Después de todo, estamos hablando de una tiranía que ha promovido el terror en todo el mundo y ha amenazado a Occidente con un programa nuclear de gran alcance.
Pero, aparte de la melosa declaración europea conjunta de Sir Keir Starmer pidiendo “moderación”, el levantamiento masivo contra el líder supremo empapado de sangre de Irán, el ayatolá Ali Jamenei, ha sido recibido casi en silencio por parte de la jerarquía laborista.
La Secretaria de Asuntos Exteriores, Yvette Cooper, parece haber perdido la voz y las filas masivas de parlamentarios del gobierno apenas han respirado.
Ningún parlamentario laborista del Comité Selecto de Asuntos Exteriores ha tuiteado siquiera.
Compárese eso con el fuego y la furia del partido que ardió diariamente contra Israel por su respuesta al peor ataque antisemita desde el Holocausto.

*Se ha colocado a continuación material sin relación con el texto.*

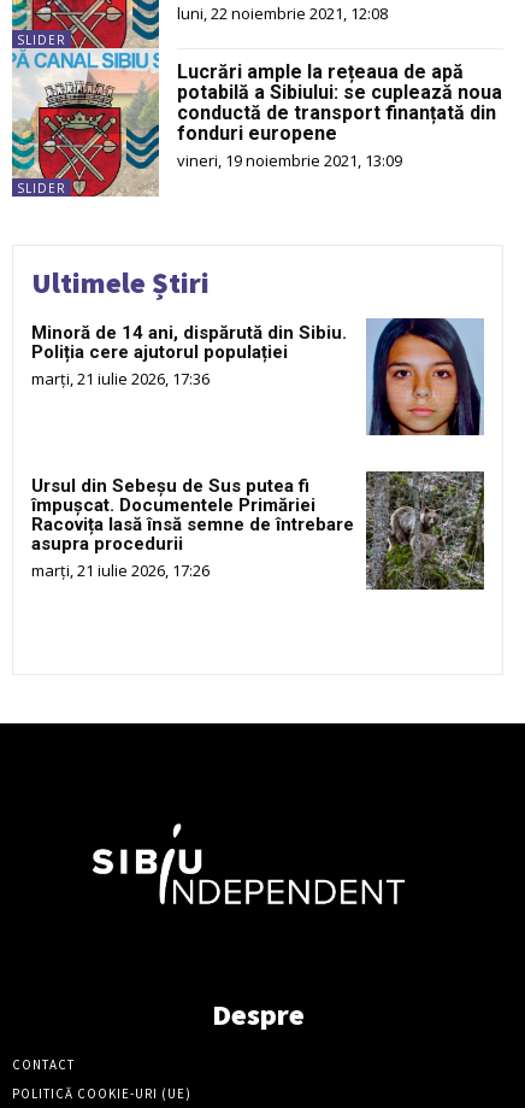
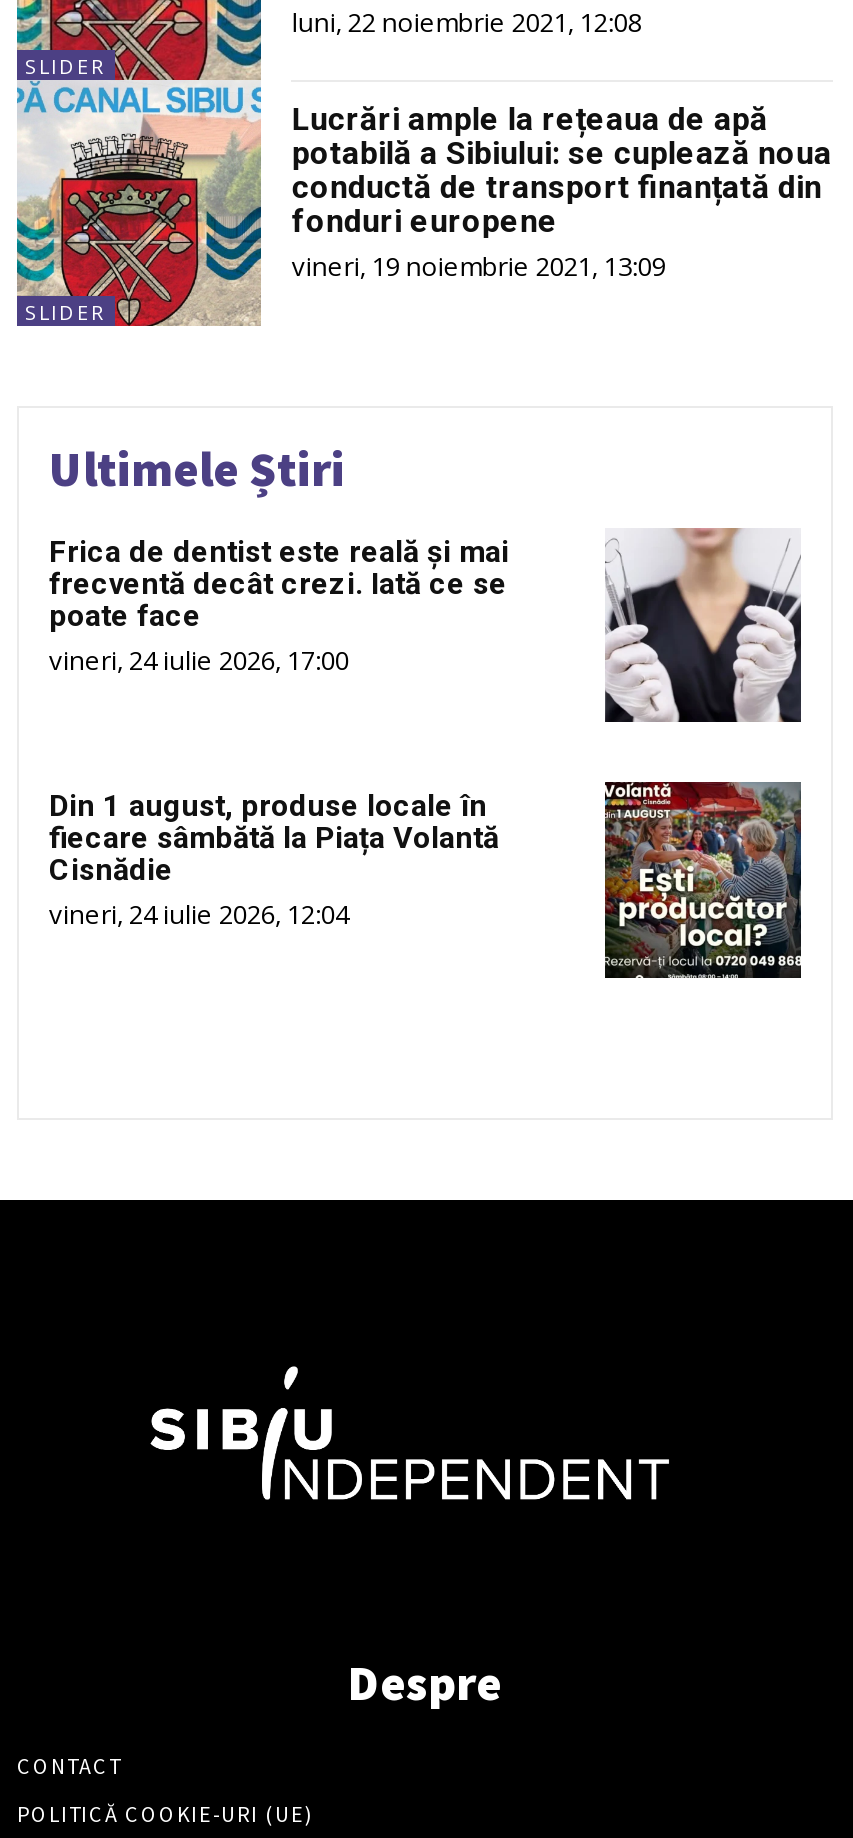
[31,322,347,389] Minoră de 14 ani, dispărută din Sibiu. | Poliția cere ajutorul populației | marți, 21 iulie 2026, 17:36 -> [49,533,509,677] Frica de dentist este reală și mai | frecventă decât crezi. Iată ce se | poate face | vineri, 24 iulie 2026, 17:00
[366,317,484,436] [image] -> [605,526,803,724] [image]
[31,476,354,582] Ursul din Sebeșu de Sus putea fi | împușcat. Documentele Primăriei | Racovița lasă însă semne de întrebare | asupra procedurii | marți, 21 iulie 2026, 17:26 -> [49,789,499,933] Din 1 august, produse locale în | fiecare sâmbătă la Piața Volantă | Cisnădie | vineri, 24 iulie 2026, 12:04
[366,470,484,591] [image] -> [605,782,803,978] [image]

¿Quizás los laboristas temen alterar su base musulmana?
El primer ministro dice que los valores compartidos de Gran Bretaña incluyen «el respeto común por la libertad, la democracia y la libertad».
Sin embargo, durante casi 50 años los monstruosos mulás de Irán han supervisado una brutal República Islámica que utiliza fuerza letal contra mujeres que no se cubren la cabeza.
Han destruido el derecho a la libertad de expresión y cualquier persona que mantenga una relación entre personas del mismo sexo podría enfrentarse a la pena de muerte.
El audaz ataque de Donald Trump contra el programa nuclear del país el año pasado le asestó un golpe político devastador.
Ahora la economía en ruinas podría ser el último clavo en el ataúd de Jamenei, de 86 años, y sus bárbaros secuaces.
Pero mientras ven que su base de poder se desmorona, los líderes del régimen arrestaron a casi 2.500 personas, incluidos 166 niños, y utilizaron armas de grado militar contra manifestantes desarmados.
Es hora de que el primer ministro demuestre que sus principios cuentan. Él y su secretario de Asuntos Exteriores deberían apoyar incondicionalmente este levantamiento.
Si Gran Bretaña respalda la libertad, la democracia y la libertad, debe permanecer unida a los valientes rebeldes de Irán.